■ What the task asks ■
Every line of the data that contains the string "الجنوبية" must be copied.

■ Input data ■

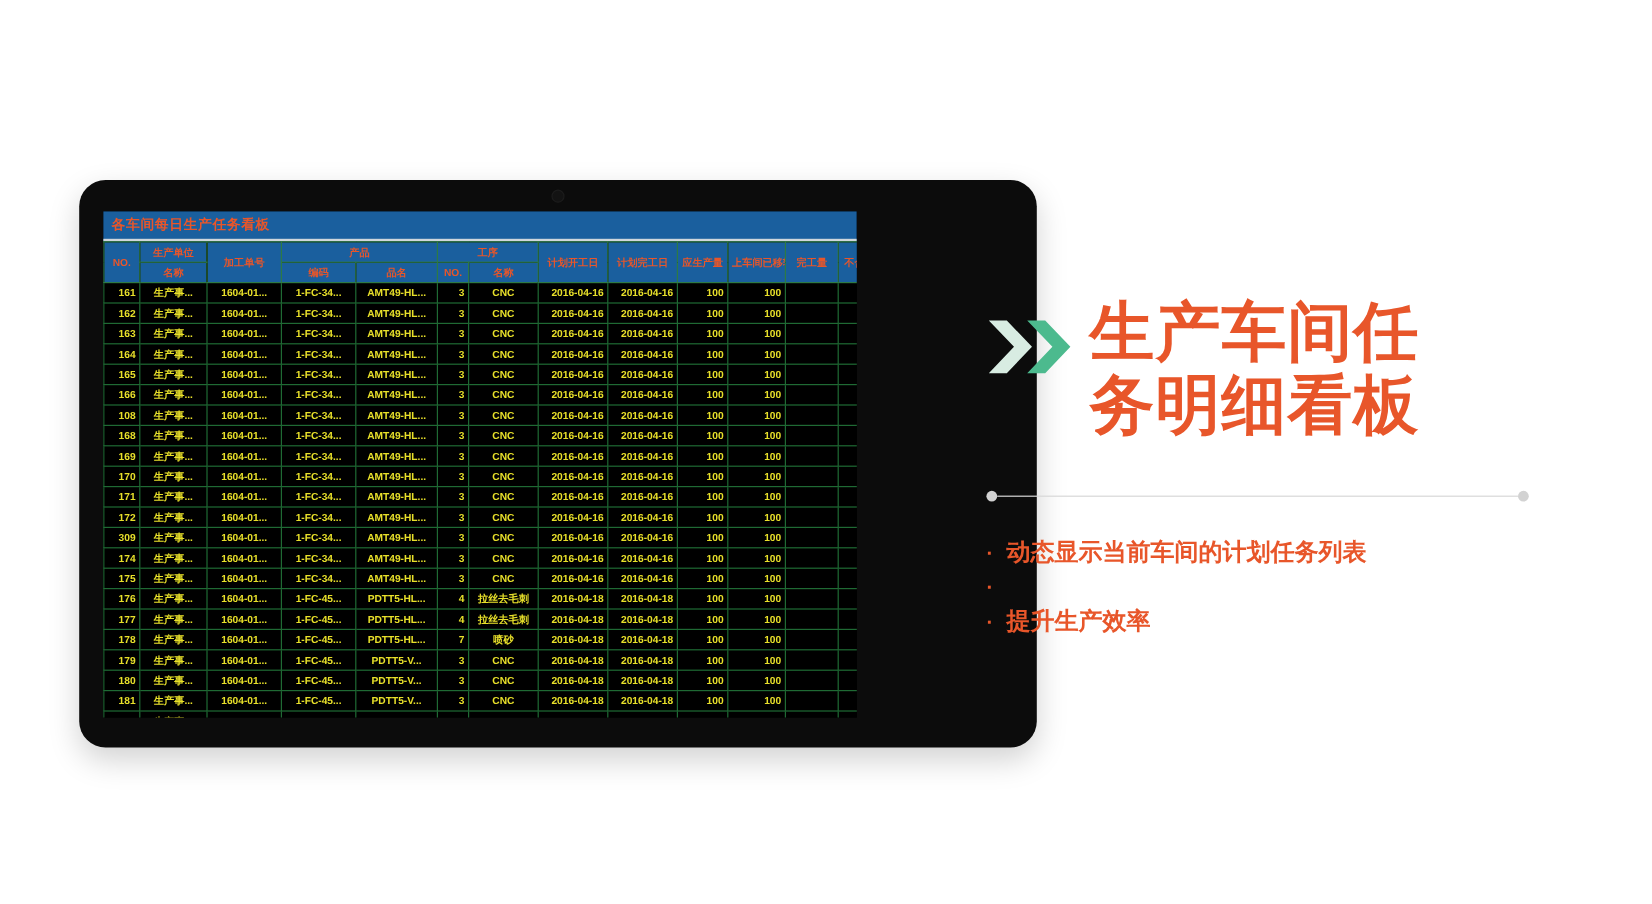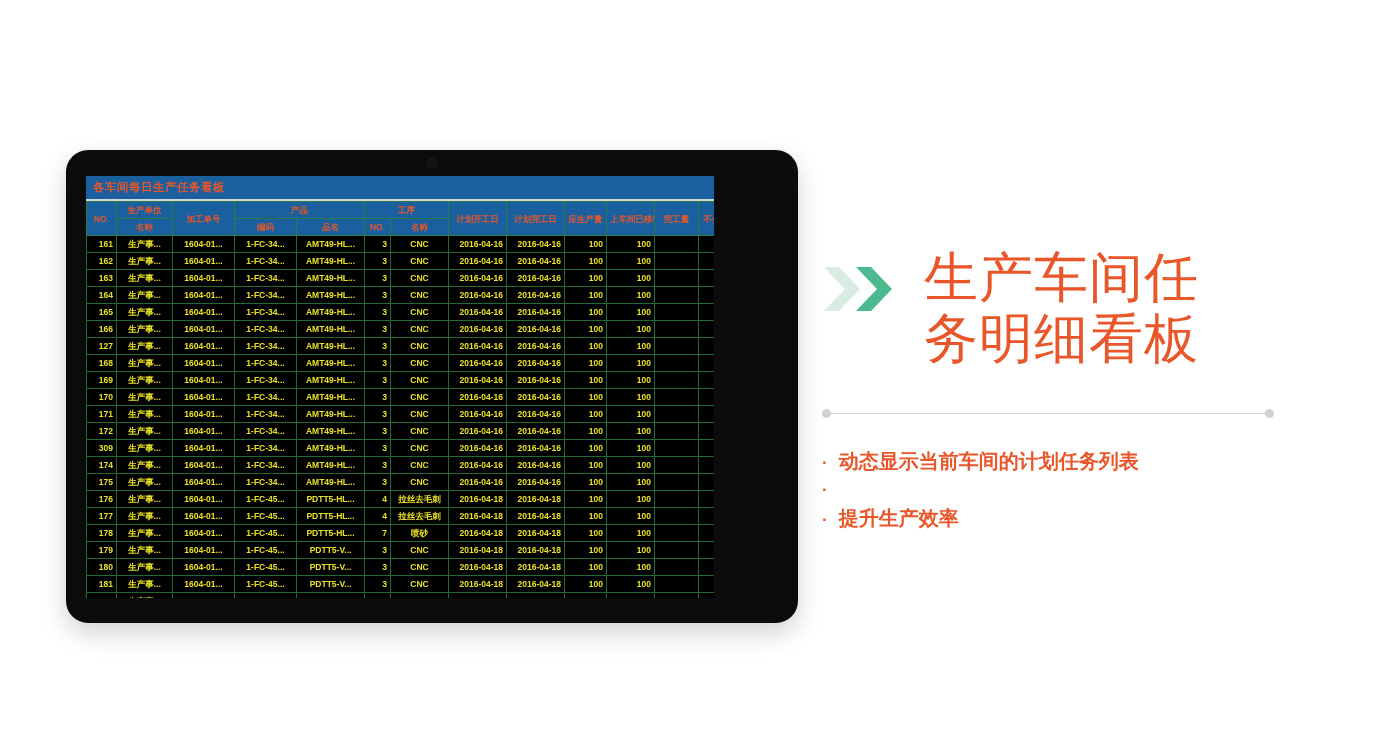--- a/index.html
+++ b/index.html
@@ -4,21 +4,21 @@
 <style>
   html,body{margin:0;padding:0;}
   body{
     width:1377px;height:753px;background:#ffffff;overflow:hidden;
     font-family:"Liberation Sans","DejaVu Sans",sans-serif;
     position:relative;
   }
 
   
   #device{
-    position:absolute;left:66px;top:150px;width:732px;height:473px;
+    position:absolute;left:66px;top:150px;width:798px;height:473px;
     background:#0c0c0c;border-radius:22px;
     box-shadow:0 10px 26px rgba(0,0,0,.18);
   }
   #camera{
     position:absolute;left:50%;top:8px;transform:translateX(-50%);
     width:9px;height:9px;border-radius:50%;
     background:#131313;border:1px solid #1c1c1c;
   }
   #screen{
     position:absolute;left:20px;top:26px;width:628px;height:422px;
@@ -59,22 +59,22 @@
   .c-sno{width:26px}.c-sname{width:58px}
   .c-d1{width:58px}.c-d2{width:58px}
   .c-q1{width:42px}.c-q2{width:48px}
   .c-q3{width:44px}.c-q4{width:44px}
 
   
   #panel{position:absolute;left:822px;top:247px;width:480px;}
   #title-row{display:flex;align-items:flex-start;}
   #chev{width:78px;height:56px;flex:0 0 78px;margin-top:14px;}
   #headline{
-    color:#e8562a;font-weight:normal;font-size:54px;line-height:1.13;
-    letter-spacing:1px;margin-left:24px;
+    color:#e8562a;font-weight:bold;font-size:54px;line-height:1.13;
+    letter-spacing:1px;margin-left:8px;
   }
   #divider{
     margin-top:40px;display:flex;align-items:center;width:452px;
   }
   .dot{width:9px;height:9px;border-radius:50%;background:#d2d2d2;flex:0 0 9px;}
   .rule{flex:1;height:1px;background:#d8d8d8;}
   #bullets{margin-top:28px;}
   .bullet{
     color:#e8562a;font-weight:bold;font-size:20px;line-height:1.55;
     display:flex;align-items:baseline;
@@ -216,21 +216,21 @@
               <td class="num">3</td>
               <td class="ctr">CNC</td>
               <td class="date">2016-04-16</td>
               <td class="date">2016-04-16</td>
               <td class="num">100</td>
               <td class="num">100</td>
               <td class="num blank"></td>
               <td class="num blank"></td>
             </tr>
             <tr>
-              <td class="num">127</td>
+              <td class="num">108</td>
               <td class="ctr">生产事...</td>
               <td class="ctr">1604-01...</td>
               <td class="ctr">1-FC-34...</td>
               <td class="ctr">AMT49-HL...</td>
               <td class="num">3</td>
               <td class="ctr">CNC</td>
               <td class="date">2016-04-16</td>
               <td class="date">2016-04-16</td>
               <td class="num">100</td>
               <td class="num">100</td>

* * *

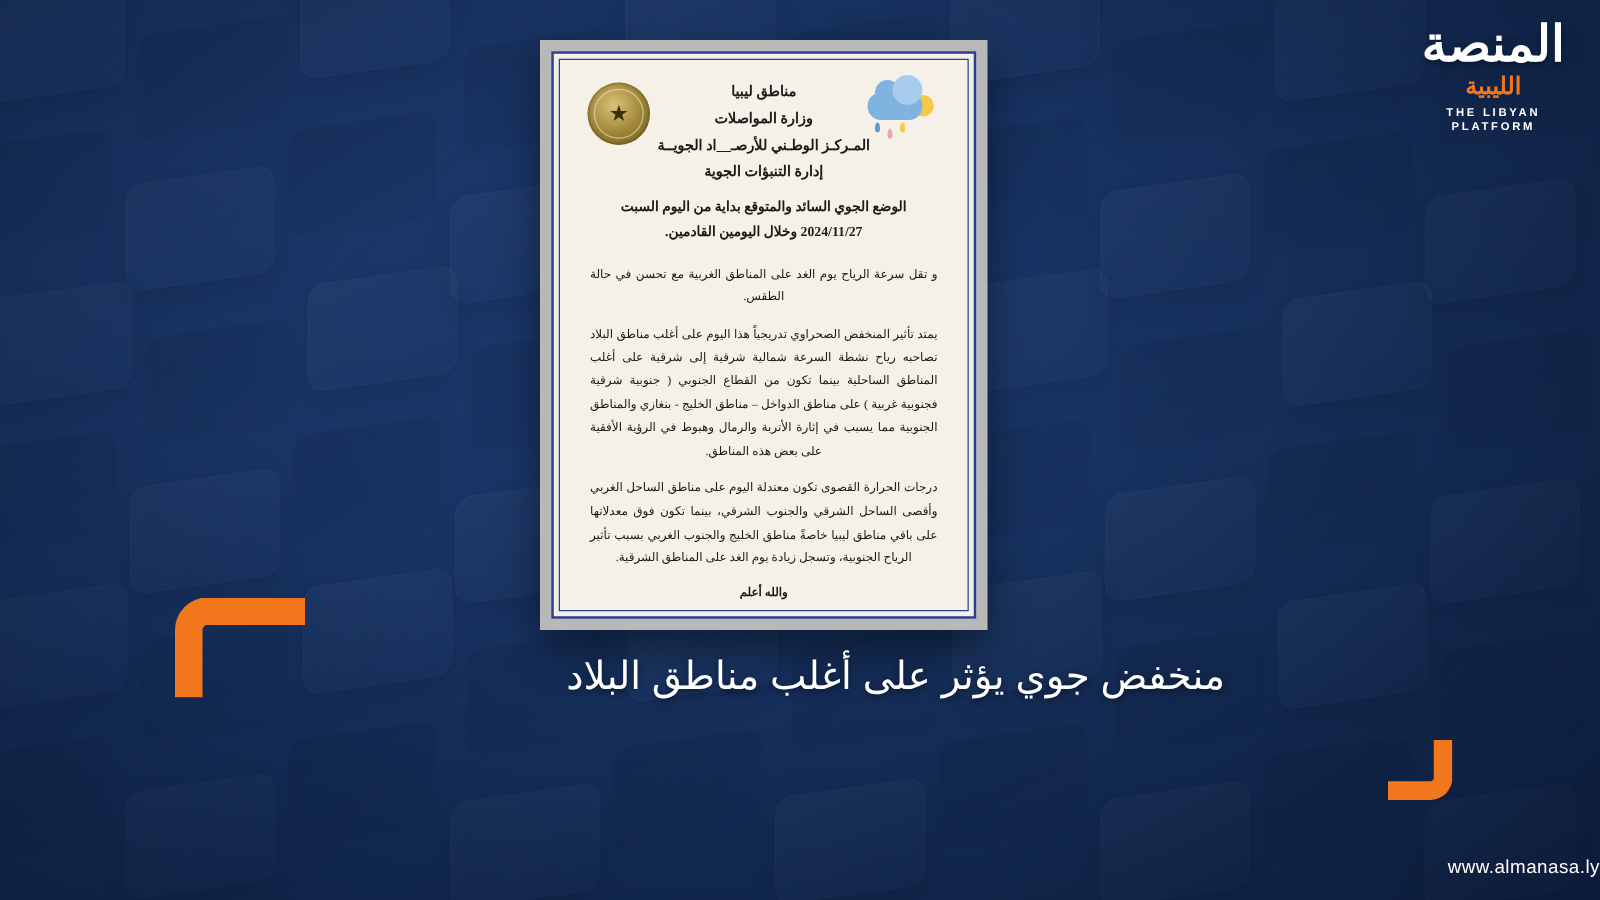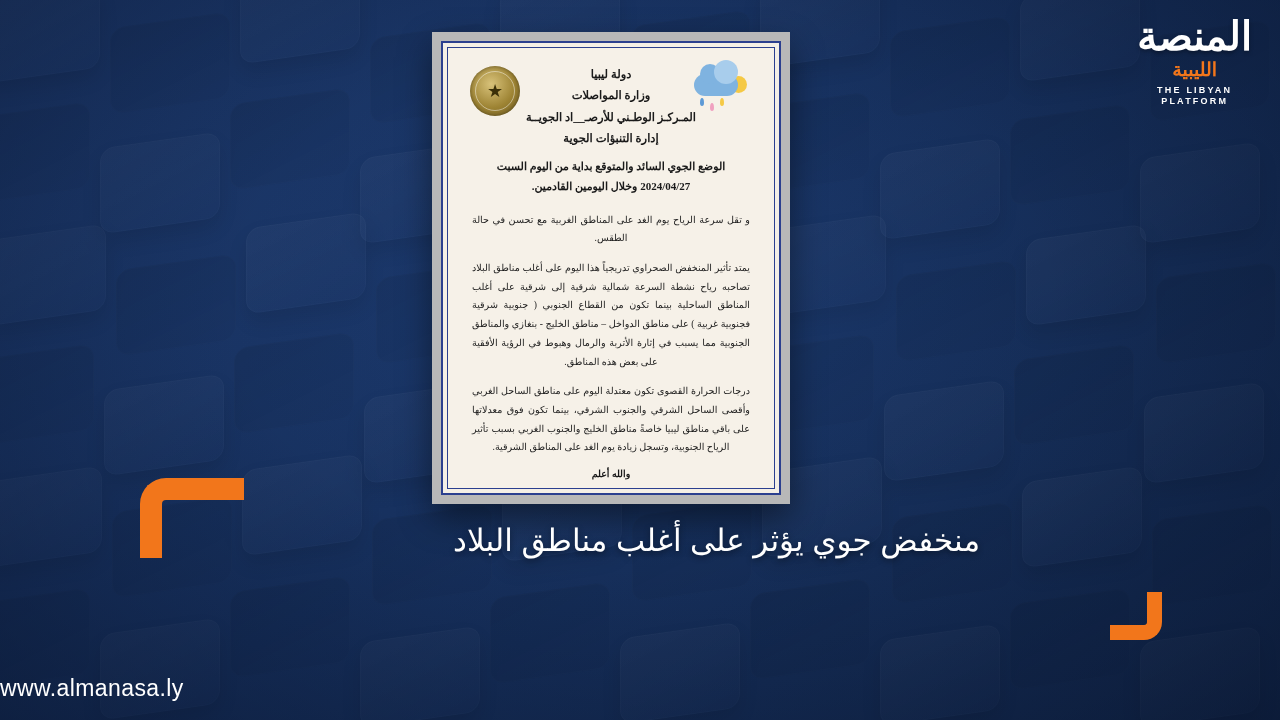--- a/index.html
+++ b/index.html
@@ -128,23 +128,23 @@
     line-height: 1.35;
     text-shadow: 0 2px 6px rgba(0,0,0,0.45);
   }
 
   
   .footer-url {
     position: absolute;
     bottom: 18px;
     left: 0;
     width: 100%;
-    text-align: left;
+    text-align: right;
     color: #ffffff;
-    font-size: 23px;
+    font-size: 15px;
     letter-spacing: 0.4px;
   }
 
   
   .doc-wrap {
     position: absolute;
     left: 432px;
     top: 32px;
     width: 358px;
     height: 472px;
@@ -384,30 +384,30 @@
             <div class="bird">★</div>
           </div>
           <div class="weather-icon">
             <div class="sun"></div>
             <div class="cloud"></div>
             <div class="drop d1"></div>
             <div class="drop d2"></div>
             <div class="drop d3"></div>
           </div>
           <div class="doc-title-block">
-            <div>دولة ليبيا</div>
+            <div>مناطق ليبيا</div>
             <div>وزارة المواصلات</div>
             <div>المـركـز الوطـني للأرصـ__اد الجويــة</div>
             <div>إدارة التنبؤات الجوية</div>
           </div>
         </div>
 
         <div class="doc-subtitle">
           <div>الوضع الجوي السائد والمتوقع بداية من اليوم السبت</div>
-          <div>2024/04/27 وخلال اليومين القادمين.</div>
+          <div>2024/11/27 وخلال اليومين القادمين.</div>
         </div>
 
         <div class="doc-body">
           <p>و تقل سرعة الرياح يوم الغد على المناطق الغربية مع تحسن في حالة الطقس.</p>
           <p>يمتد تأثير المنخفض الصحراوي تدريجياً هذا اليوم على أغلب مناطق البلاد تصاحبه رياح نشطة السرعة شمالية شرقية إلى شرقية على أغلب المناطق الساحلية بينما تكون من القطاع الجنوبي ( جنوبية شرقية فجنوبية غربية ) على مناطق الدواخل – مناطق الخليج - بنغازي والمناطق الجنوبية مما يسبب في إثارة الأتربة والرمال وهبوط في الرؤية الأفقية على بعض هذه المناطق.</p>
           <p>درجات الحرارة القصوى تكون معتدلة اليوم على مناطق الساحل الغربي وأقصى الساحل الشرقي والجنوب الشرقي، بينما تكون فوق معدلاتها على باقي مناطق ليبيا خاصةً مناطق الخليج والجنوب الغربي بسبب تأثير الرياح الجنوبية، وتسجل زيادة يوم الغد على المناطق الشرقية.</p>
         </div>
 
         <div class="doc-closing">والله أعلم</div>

■ Worked solution ■
           <p>يمتد تأثير المنخفض الصحراوي تدريجياً هذا اليوم على أغلب مناطق البلاد تصاحبه رياح نشطة السرعة شمالية شرقية إلى شرقية على أغلب المناطق الساحلية بينما تكون من القطاع الجنوبي ( جنوبية شرقية فجنوبية غربية ) على مناطق الدواخل – مناطق الخليج - بنغازي والمناطق الجنوبية مما يسبب في إثارة الأتربة والرمال وهبوط في الرؤية الأفقية على بعض هذه المناطق.</p>
           <p>درجات الحرارة القصوى تكون معتدلة اليوم على مناطق الساحل الغربي وأقصى الساحل الشرقي والجنوب الشرقي، بينما تكون فوق معدلاتها على باقي مناطق ليبيا خاصةً مناطق الخليج والجنوب الغربي بسبب تأثير الرياح الجنوبية، وتسجل زيادة يوم الغد على المناطق الشرقية.</p>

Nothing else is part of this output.